# ABOUT THIS EXERCISE:
Nothing but the entries, copied exactly, should appear in the response.

*** TASK MATERIAL Section Begins ***

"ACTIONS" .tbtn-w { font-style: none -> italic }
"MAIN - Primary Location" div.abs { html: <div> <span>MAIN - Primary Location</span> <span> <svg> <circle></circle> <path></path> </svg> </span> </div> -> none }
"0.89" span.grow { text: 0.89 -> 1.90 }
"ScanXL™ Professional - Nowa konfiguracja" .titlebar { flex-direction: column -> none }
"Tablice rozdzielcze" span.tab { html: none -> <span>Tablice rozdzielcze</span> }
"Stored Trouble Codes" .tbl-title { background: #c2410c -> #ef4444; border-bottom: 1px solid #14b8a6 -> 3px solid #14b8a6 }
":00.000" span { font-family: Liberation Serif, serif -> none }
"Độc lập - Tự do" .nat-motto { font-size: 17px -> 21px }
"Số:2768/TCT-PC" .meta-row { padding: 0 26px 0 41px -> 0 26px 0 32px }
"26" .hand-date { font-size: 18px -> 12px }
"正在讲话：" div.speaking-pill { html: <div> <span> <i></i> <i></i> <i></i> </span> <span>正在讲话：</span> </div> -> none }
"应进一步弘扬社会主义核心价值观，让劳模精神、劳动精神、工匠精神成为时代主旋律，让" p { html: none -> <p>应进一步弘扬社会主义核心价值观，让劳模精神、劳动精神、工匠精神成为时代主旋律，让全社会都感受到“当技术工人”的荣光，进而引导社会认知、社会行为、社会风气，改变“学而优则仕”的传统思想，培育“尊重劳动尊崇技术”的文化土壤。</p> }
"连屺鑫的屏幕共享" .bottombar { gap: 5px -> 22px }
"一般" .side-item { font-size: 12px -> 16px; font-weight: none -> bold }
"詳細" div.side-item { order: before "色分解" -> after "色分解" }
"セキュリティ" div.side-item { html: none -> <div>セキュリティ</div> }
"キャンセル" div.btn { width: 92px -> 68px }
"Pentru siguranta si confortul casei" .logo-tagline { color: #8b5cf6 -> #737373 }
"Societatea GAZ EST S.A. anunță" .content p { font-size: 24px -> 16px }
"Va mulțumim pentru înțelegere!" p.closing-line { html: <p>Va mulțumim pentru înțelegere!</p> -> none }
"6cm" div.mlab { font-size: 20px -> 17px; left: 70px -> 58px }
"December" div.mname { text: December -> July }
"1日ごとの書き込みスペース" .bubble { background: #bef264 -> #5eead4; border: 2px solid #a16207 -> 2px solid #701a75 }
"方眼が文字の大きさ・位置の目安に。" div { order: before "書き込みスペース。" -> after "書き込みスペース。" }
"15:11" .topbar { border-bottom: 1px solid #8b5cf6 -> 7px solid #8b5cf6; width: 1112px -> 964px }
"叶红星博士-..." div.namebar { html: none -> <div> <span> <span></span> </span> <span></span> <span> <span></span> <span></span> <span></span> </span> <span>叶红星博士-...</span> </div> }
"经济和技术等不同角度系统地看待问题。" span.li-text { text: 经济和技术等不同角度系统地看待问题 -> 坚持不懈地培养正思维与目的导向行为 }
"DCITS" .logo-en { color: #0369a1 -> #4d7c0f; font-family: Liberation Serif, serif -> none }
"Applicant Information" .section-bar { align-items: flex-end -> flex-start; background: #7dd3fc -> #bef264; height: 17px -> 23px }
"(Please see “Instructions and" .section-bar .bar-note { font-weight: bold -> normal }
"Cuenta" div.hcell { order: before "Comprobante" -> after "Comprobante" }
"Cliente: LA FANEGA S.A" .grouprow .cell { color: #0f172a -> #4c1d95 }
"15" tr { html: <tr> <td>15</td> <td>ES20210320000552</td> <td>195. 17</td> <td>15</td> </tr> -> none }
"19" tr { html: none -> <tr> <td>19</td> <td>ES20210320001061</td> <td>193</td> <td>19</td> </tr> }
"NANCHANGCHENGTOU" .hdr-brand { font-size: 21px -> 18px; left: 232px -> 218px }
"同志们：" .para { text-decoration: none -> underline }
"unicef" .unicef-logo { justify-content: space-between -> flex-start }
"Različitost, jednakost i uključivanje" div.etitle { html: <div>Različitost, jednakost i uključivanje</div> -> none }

*** TASK MATERIAL Section Ends ***

# YOUR SOLUTION:
"ACTIONS" .tbtn-w { font-style: none -> italic }
"MAIN - Primary Location" div.abs { html: <div> <span>MAIN - Primary Location</span> <span> <svg> <circle></circle> <path></path> </svg> </span> </div> -> none }
"0.89" span.grow { text: 0.89 -> 1.90 }
"ScanXL™ Professional - Nowa konfiguracja" .titlebar { flex-direction: column -> none }
"Tablice rozdzielcze" span.tab { html: none -> <span>Tablice rozdzielcze</span> }
"Stored Trouble Codes" .tbl-title { background: #c2410c -> #ef4444; border-bottom: 1px solid #14b8a6 -> 3px solid #14b8a6 }
":00.000" span { font-family: Liberation Serif, serif -> none }
"Độc lập - Tự do" .nat-motto { font-size: 17px -> 21px }
"Số:2768/TCT-PC" .meta-row { padding: 0 26px 0 41px -> 0 26px 0 32px }
"26" .hand-date { font-size: 18px -> 12px }
"正在讲话：" div.speaking-pill { html: <div> <span> <i></i> <i></i> <i></i> </span> <span>正在讲话：</span> </div> -> none }
"应进一步弘扬社会主义核心价值观，让劳模精神、劳动精神、工匠精神成为时代主旋律，让" p { html: none -> <p>应进一步弘扬社会主义核心价值观，让劳模精神、劳动精神、工匠精神成为时代主旋律，让全社会都感受到“当技术工人”的荣光，进而引导社会认知、社会行为、社会风气，改变“学而优则仕”的传统思想，培育“尊重劳动尊崇技术”的文化土壤。</p> }
"连屺鑫的屏幕共享" .bottombar { gap: 5px -> 22px }
"一般" .side-item { font-size: 12px -> 16px; font-weight: none -> bold }
"詳細" div.side-item { order: before "色分解" -> after "色分解" }
"セキュリティ" div.side-item { html: none -> <div>セキュリティ</div> }
"キャンセル" div.btn { width: 92px -> 68px }
"Pentru siguranta si confortul casei" .logo-tagline { color: #8b5cf6 -> #737373 }
"Societatea GAZ EST S.A. anunță" .content p { font-size: 24px -> 16px }
"Va mulțumim pentru înțelegere!" p.closing-line { html: <p>Va mulțumim pentru înțelegere!</p> -> none }
"6cm" div.mlab { font-size: 20px -> 17px; left: 70px -> 58px }
"December" div.mname { text: December -> July }
"1日ごとの書き込みスペース" .bubble { background: #bef264 -> #5eead4; border: 2px solid #a16207 -> 2px solid #701a75 }
"方眼が文字の大きさ・位置の目安に。" div { order: before "書き込みスペース。" -> after "書き込みスペース。" }
"15:11" .topbar { border-bottom: 1px solid #8b5cf6 -> 7px solid #8b5cf6; width: 1112px -> 964px }
"叶红星博士-..." div.namebar { html: none -> <div> <span> <span></span> </span> <span></span> <span> <span></span> <span></span> <span></span> </span> <span>叶红星博士-...</span> </div> }
"经济和技术等不同角度系统地看待问题。" span.li-text { text: 经济和技术等不同角度系统地看待问题 -> 坚持不懈地培养正思维与目的导向行为 }
"DCITS" .logo-en { color: #0369a1 -> #4d7c0f; font-family: Liberation Serif, serif -> none }
"Applicant Information" .section-bar { align-items: flex-end -> flex-start; background: #7dd3fc -> #bef264; height: 17px -> 23px }
"(Please see “Instructions and" .section-bar .bar-note { font-weight: bold -> normal }
"Cuenta" div.hcell { order: before "Comprobante" -> after "Comprobante" }
"Cliente: LA FANEGA S.A" .grouprow .cell { color: #0f172a -> #4c1d95 }
"15" tr { html: <tr> <td>15</td> <td>ES20210320000552</td> <td>195. 17</td> <td>15</td> </tr> -> none }
"19" tr { html: none -> <tr> <td>19</td> <td>ES20210320001061</td> <td>193</td> <td>19</td> </tr> }
"NANCHANGCHENGTOU" .hdr-brand { font-size: 21px -> 18px; left: 232px -> 218px }
"同志们：" .para { text-decoration: none -> underline }
"unicef" .unicef-logo { justify-content: space-between -> flex-start }
"Različitost, jednakost i uključivanje" div.etitle { html: <div>Različitost, jednakost i uključivanje</div> -> none }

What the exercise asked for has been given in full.